Learning Multiple Stock Trading Patterns with Temporal Routing Adaptor and Optimal Transport
Hengxu Lin, Dong Zhou, Weiqing Liu, and Jiang Bian
Knowledge Discovery and Data Mining (KDD), 2021 (Acceptance rate: 15.4%)
Successful quantitative investment usually relies on precise predictions of the future movement of the stock price. Recently, machine learning based solutions have shown their capacity to give more accurate stock prediction and become indispensable components in modern quantitative investment systems. However, the i.i.d. assumption behind existing methods is inconsistent with the existence of diverse trading patterns1 in the stock market, which inevitably limits their ability to achieve better stock prediction performance. In this paper, we propose a novel architecture, Temporal Routing Adaptor (TRA), to empower existing stock prediction models with the ability to model multiple stock trading patterns. Essentially, TRA is a lightweight module that consists of a set of independent predictors for learning multiple patterns as well as a router to dispatch samples to different predictors. Nevertheless, the lack of explicit pattern identifiers makes it quite challenging to train an effective TRA-based model.
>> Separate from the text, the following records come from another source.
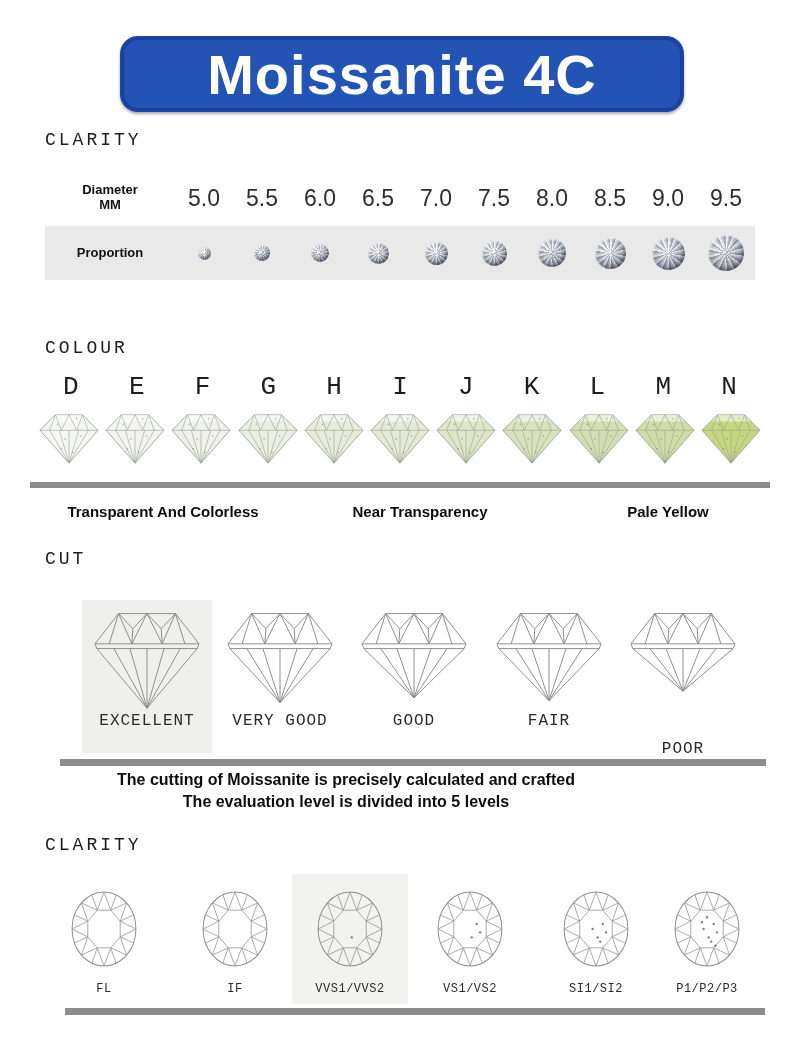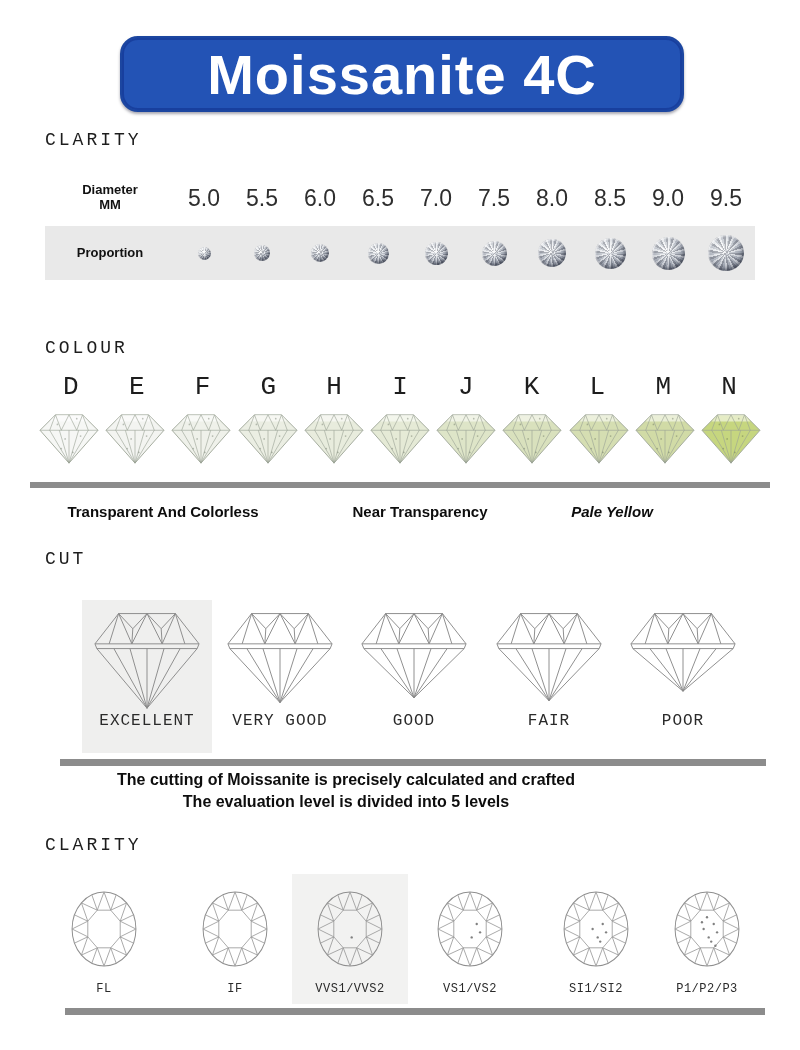--- a/index.html
+++ b/index.html
@@ -42,7 +42,7 @@
   #bar1{left:30px;top:482px;width:740px;height:6px;}
   .group-label{position:absolute;top:503px;transform:translateX(-50%);
                font-weight:bold;font-size:15px;color:#0d0d0d;white-space:nowrap;}
-  #grp0{left:163px;} #grp1{left:420px;} #grp2{left:612px;font-style:italic;}
+  #grp0{left:163px;} #grp1{left:420px;} #grp2{left:668px;}
 
   
   .cut-cell{position:absolute;top:600px;width:130px;height:153px;display:flex;

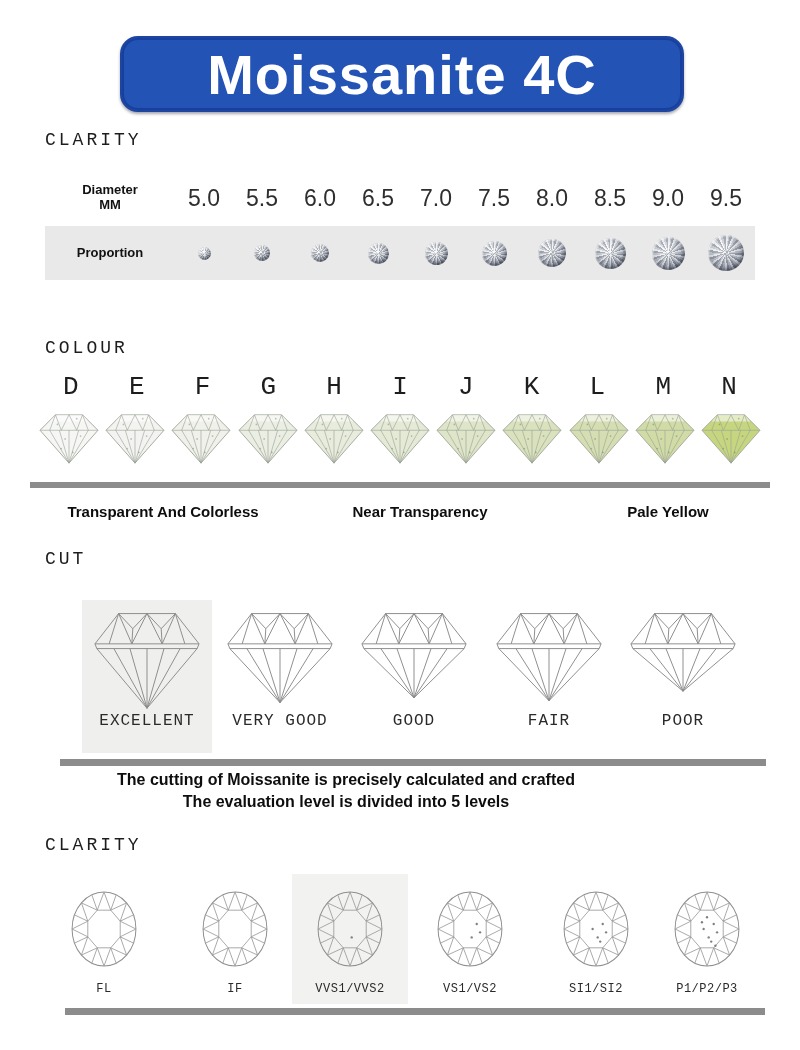--- a/index.html
+++ b/index.html
@@ -349,7 +349,7 @@
         </span>
         <div class="cut-label">FAIR</div>
       </div>
-      <div class="cut-cell" style="left: 618px;">
+      <div class="cut-cell" style="left: 618px; gap: 28px;">
         <span>
           <svg viewBox="0 0 120 112" width="120" height="106">
             <path d="M30,8 L90,8 L115,40 L5,40 Z M7,45 L113,45 M5,40 L7,45 M115,40 L113,45 M30,8 L20,40 M30,8 L44,40 M60,8 L44,40 M60,8 L76,40 M90,8 L76,40 M90,8 L100,40 M30,8 L45,24 L60,8 M60,8 L75,24 L90,8 M45,24 L44,40 M75,24 L76,40 M7,45 L60,90 L113,45 M60,90 L25,45 M60,90 L42,45 M60,90 L60,45 M60,90 L78,45 M60,90 L95,45" fill="none" stroke="#8a8a8a" stroke-width="1" stroke-linejoin="round"></path>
To tackle this challenge, we further design a learning algorithm based on Optimal Transport (OT) to obtain the optimal sample to predictor assignment and effectively optimize the router with such assignment through an auxiliary loss term. Experiments on the real-world stock ranking task show that compared to the state-of-the-art baselines, e.g., Attention LSTM and Transformer, the proposed method can improve information coefficient (IC) from 0.053 to 0.059 and 0.051 to 0.056 respectively. Our dataset and code used in this work are publicly available.